The depiction of insulators in suspension tower diagrams is being harmonised to generic types. The length of an insulator string (tension or suspension) including the size, shape and count of units within the string depends on various factors beyond simply the voltage, so the generic forms shown on this site are for clarity only. Likewise, the colours shown have no bearing on the actual materials used, which vary considerably across the country. Insulators are not shown for tension towers.
Chirality
Some towers (especially SEE PL1(a) single circuit) are flipped horizontally for consistency with respect the official drawings, to make recognition easier.

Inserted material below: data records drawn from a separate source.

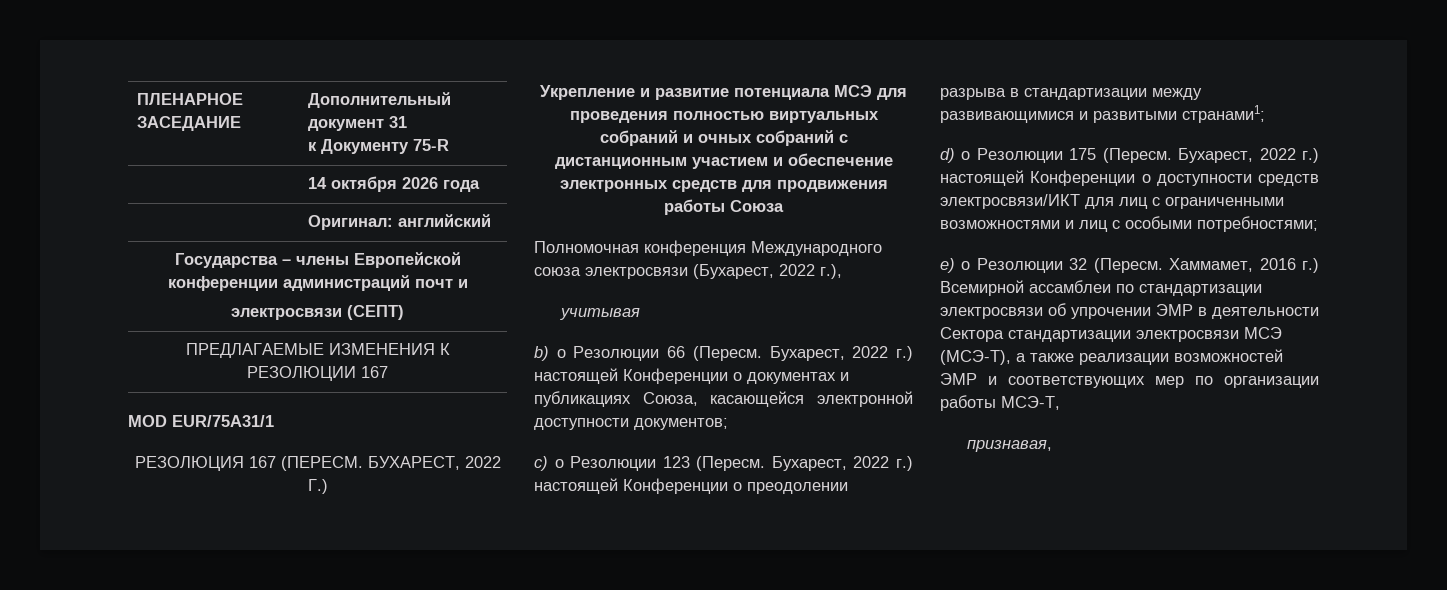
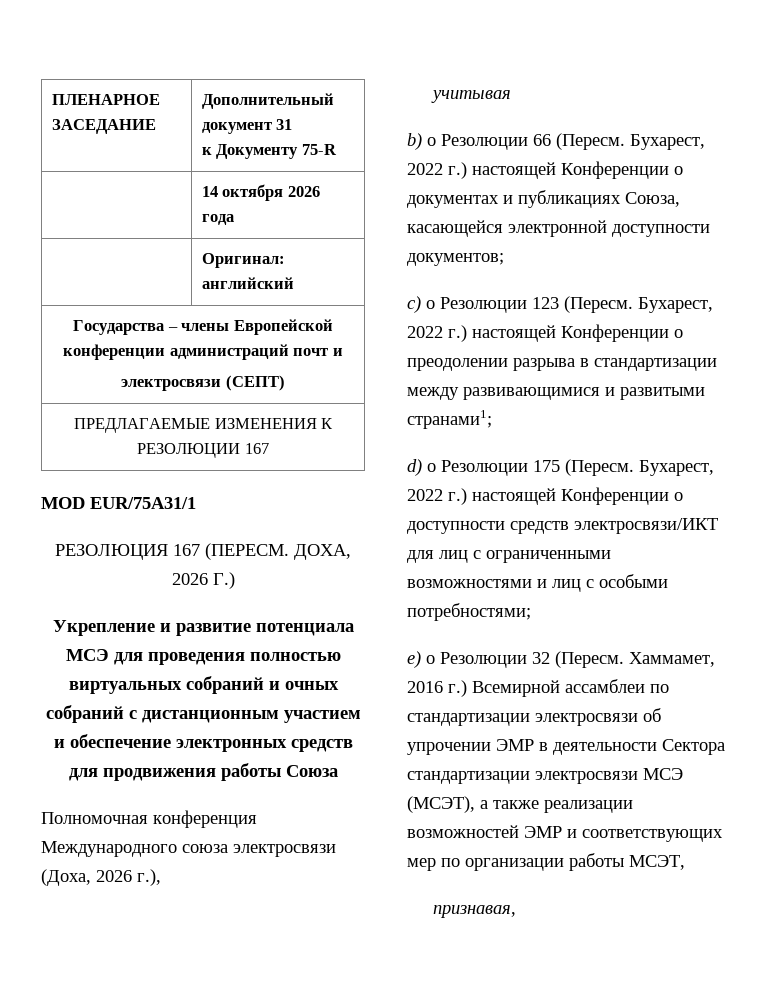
- БУХАРЕСТ, 2022 Г.)
+ ДОХА, 2026 Г.)
- Полномочная конференция Международного союза электросвязи (Бухарест, 2022 г.),
+ Полномочная конференция Международного союза электросвязи (Доха, 2026 г.),
- Хаммамет, 2016 г.) Всемирной ассамблеи по стандартизации электросвязи об упрочении ЭМР в деятельности Сектора стандартизации электросвязи МСЭ (МСЭ-Т), а также реализации возможностей ЭМР и соответствующих мер по организации работы МСЭ-Т,
+ Хаммамет, 2016 г.) Всемирной ассамблеи по стандартизации электросвязи об упрочении ЭМР в деятельности Сектора стандартизации электросвязи МСЭ (МСЭТ), а также реализации возможностей ЭМР и соответствующих мер по организации работы МСЭТ,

In practice it appears that some lines no longer follow the correct practice of front/rear face anyway (when looking along the line towards higher-numbered towers, the front face of the tower is facing you).
Nomenclature
Industry nomenclature has changed in accordance with changes to British practice. For example, a “Mrs Smith” might now work at the “BBC”, while previously a “Mrs. Smith” would have worked at the “B.B.C.” The Tower Bible goes the other way and uses extraneous punctuation for no reason at all. For example, the Blaw Knox standard tower is given as “D.2.° TOWER.” with extraneous dots. (The dot in “2.°” is written under the degrees symbol.) Conventionally, deviation angles were written with the degrees symbol, but this has since been dropped. What was once written “D.30°” or “D.T.” is now simply “D30” or “DT”.
This site follows current practice entirely, regardless of the design age of any tower type.